## Assignment
Lines containing "number" should be pulled from the material below.

## Source material
• • • • • • •

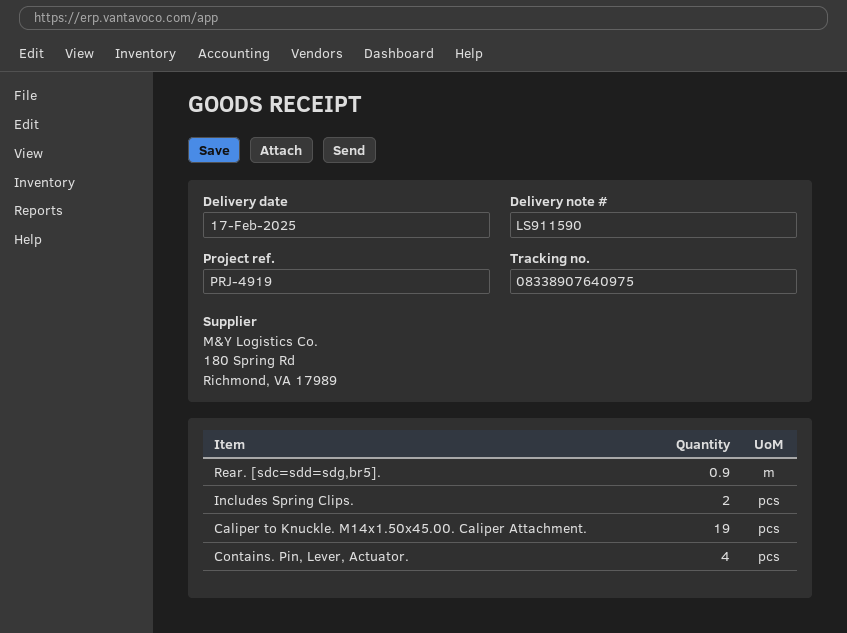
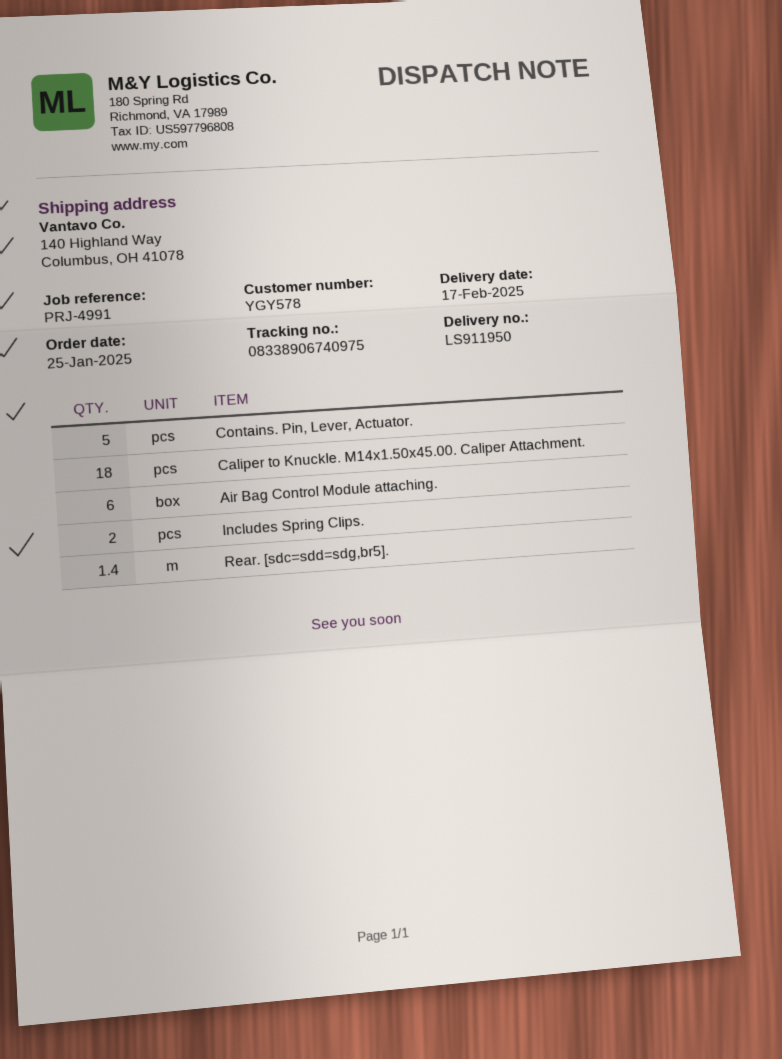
delivery note number: LS911590 -> LS911950
reference: PRJ-4919 -> PRJ-4991
tracking number: 08338907640975 -> 08338906740975
Rear. [sdc=sdd=sdg,br5].: 0.9 -> 1.4
Caliper to Knuckle. M14x1.50x45.00. Caliper Attachment.: 19 -> 18
Contains. Pin, Lever, Actuator.: 4 -> 5
Air Bag Control Module attaching.: none -> 6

• • • • • • •

## Reply to the task
delivery note number: LS911590 -> LS911950
tracking number: 08338907640975 -> 08338906740975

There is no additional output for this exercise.